**ACTIVITY:** The data below holds the lines to copy: everything from the line containing "Allan Slaight - The James File Vol 1" to the line containing "total: 87.62 -> 131.01", both ends included, set down exactly.

**TASK INPUTS:**
::::::::::
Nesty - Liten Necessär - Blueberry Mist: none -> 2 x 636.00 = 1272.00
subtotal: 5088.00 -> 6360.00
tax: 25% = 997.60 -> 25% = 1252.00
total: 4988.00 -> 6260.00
::::::::::
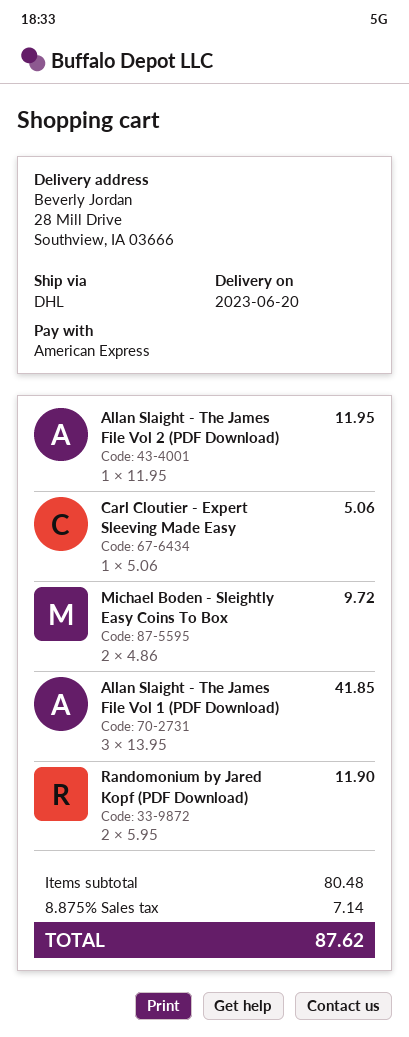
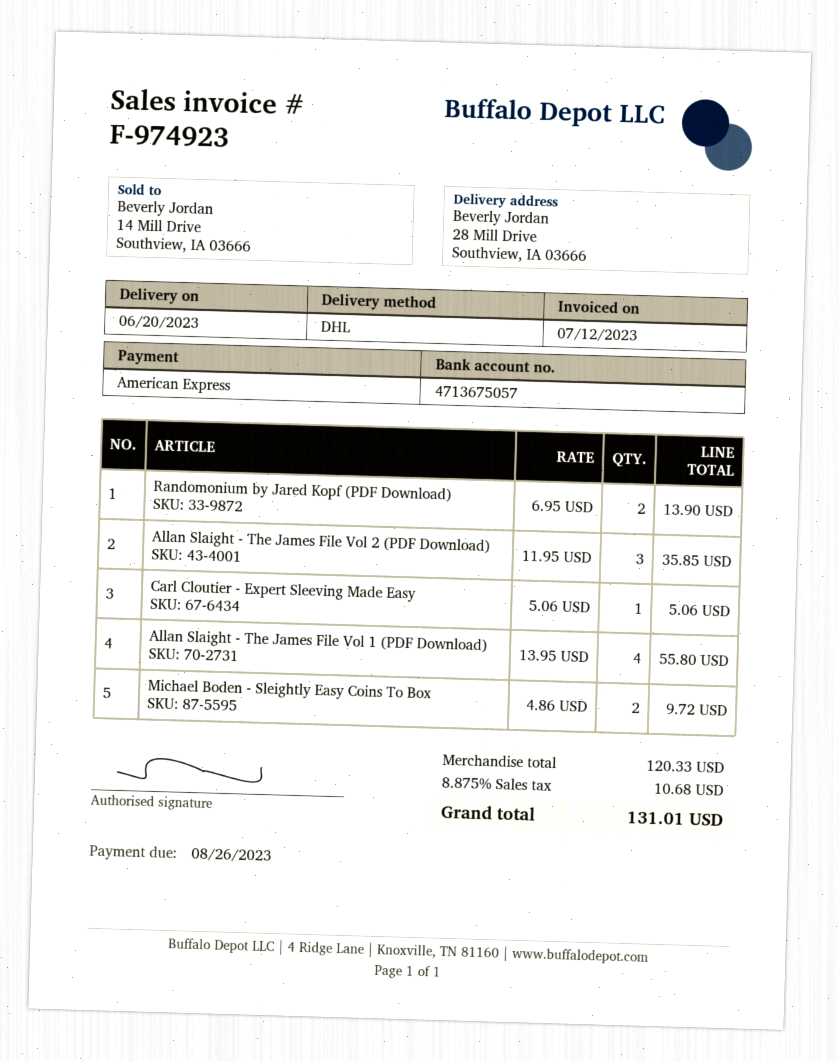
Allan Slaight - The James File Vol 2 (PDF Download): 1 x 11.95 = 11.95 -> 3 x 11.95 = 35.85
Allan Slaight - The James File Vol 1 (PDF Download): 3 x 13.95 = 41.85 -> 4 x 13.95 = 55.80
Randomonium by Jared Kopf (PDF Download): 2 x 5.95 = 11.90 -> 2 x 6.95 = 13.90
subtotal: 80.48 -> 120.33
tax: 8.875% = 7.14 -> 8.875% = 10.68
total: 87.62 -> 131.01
::::::::::
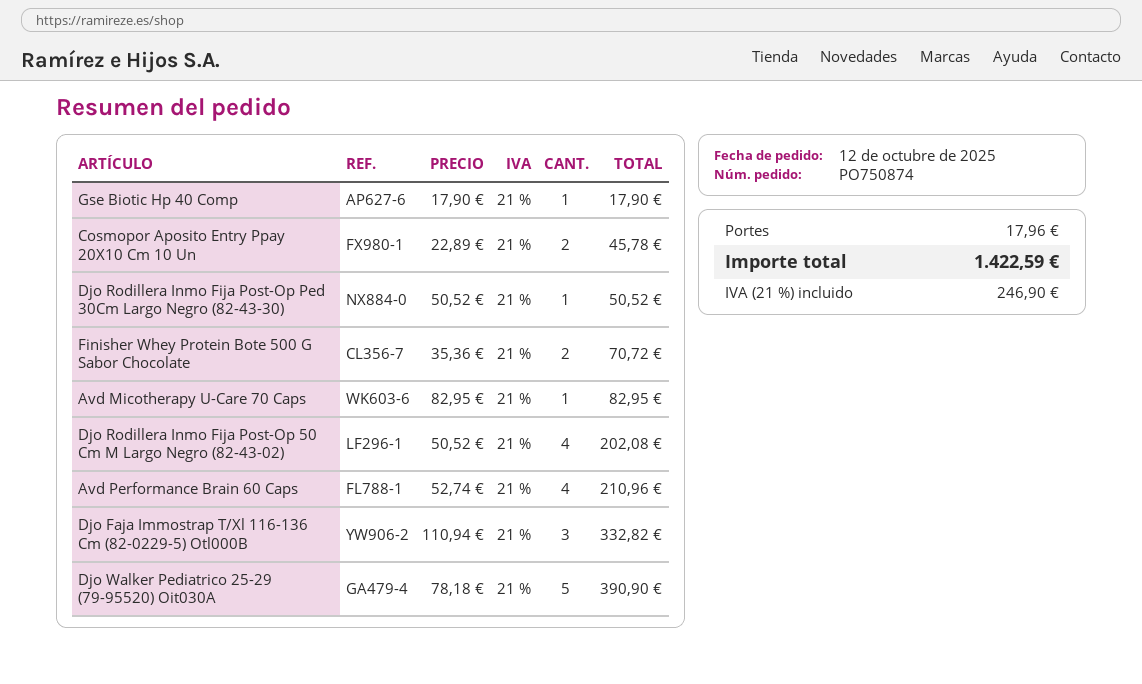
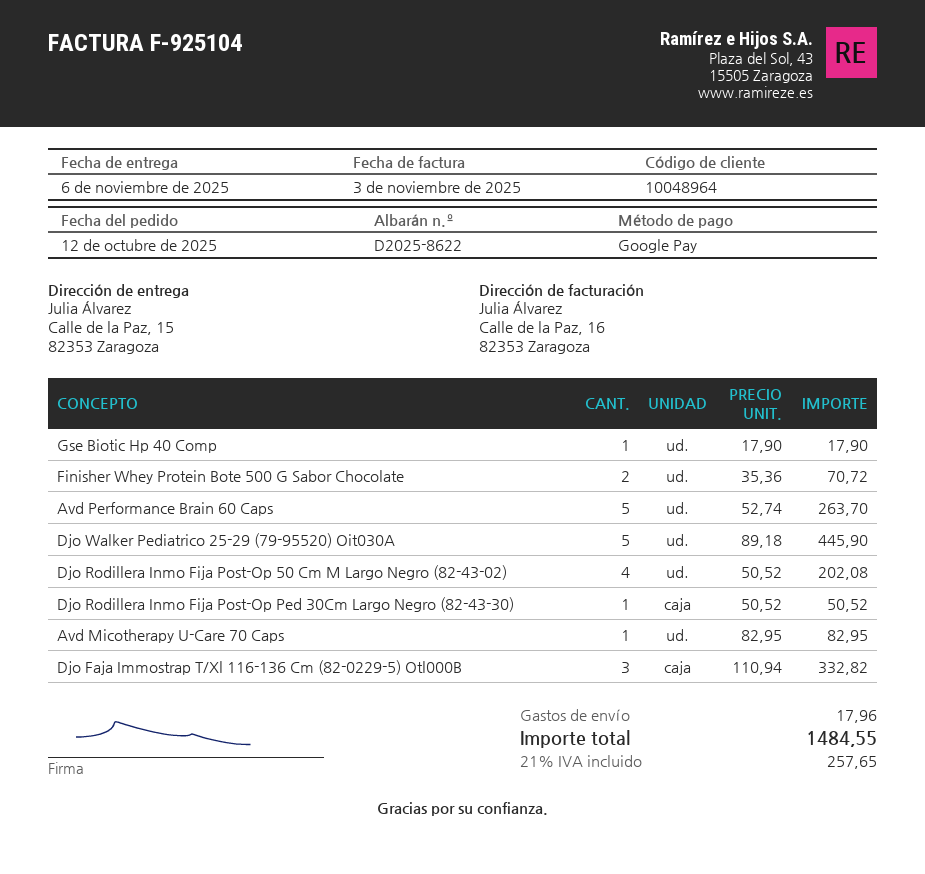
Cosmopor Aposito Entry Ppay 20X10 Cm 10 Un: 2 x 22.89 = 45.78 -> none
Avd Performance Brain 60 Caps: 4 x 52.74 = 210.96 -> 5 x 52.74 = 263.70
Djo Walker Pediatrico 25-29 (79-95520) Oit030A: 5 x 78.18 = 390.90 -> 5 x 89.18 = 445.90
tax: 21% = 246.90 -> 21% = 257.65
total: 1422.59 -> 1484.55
::::::::::
**REPLY:**
Allan Slaight - The James File Vol 1 (PDF Download): 3 x 13.95 = 41.85 -> 4 x 13.95 = 55.80
Randomonium by Jared Kopf (PDF Download): 2 x 5.95 = 11.90 -> 2 x 6.95 = 13.90
subtotal: 80.48 -> 120.33
tax: 8.875% = 7.14 -> 8.875% = 10.68
total: 87.62 -> 131.01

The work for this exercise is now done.